Joe [00:13:44] So I really love this course. So you talk about each attack and you give an actual demo and then you give a mitigation. So folks definitely you need to check it out to actually get a full understanding of it. What I also like about the course is a lot of times people maybe have a hard time when they're practicing and finding a way to kind of create these attacks and so they can learn how to stop them. And to keep the free website you used bWAPP? What's that site you used in the course? It was pretty cool.

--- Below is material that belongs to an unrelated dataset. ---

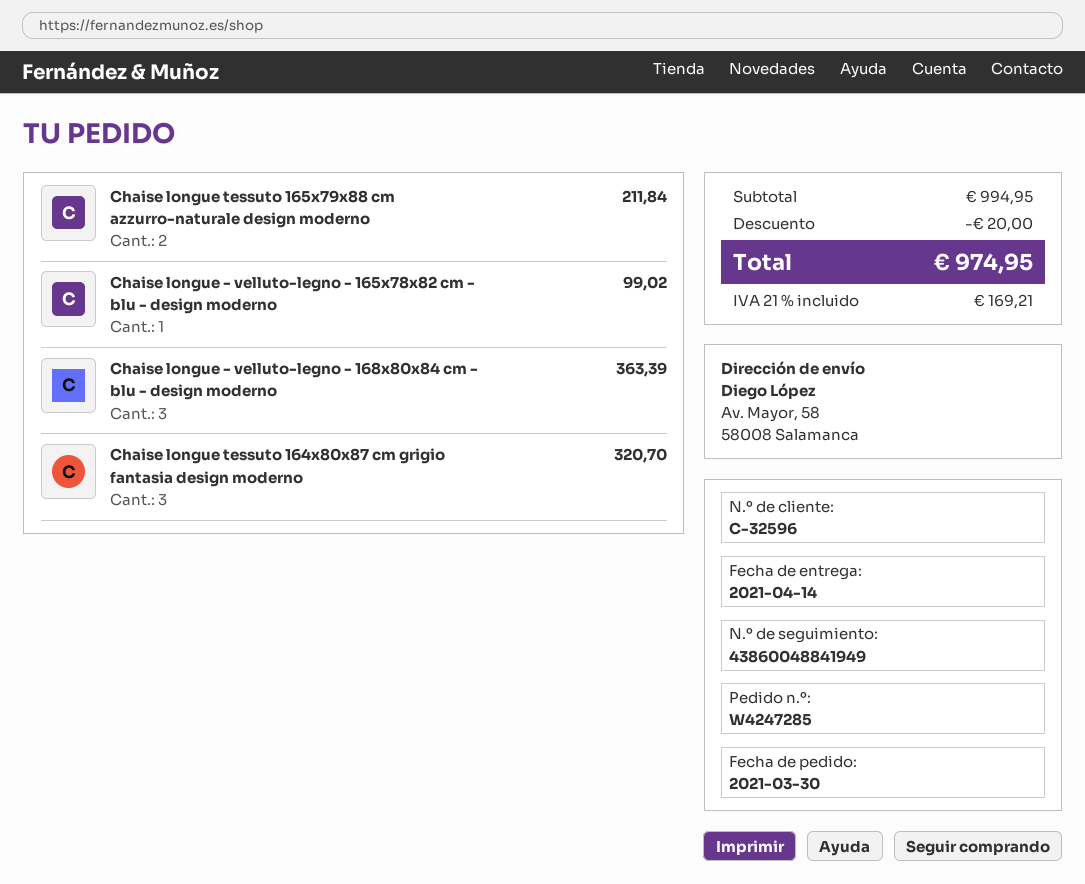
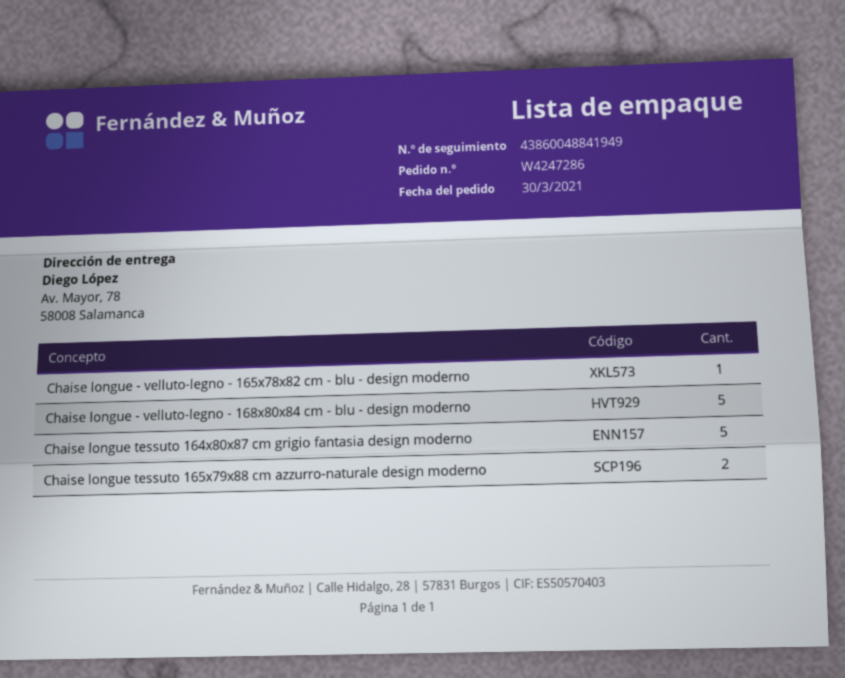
order number: W4247285 -> W4247286
ship to: Av. Mayor, 58, 58008 Salamanca -> Av. Mayor, 78, 58008 Salamanca
Chaise longue - velluto-legno - 168x80x84 cm - blu - design moderno: 3 -> 5
Chaise longue tessuto 164x80x87 cm grigio fantasia design moderno: 3 -> 5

Prasad [00:14:09] Yeah, it's a bWAPP with the free form is buggy web application. So it's a great intentionally one level application. So if anyone wants to practice security testing or penetration testing, there are certain intentionally one-level applications available. So bWAPP is one of them. So feel free to download it on a VM or on a Kali Linux and test it. It has all types of vulnerabilities that are possible. So it basically has a list of OWASP top 10 vulnerabilities. So all possible places where you could find vulnerability, let say it gets a request or a post request or an Href tag. So you have all those things placed in there. You just have to select a vulnerability that you want to try. And it gives you that page, which is vulnerable to that particular issue, and you keep on trying and try to explore that particular thing. So it's really great app. Everyone should definitely download and start using it.
Joe [00:15:01] Great. So the second kind of where you dive into another type of attack is testing client-side redirects HTML injection and clickjacking. Is there like a bigger name for this type of attack, like the man in the middle? How would you classify these types of attacks?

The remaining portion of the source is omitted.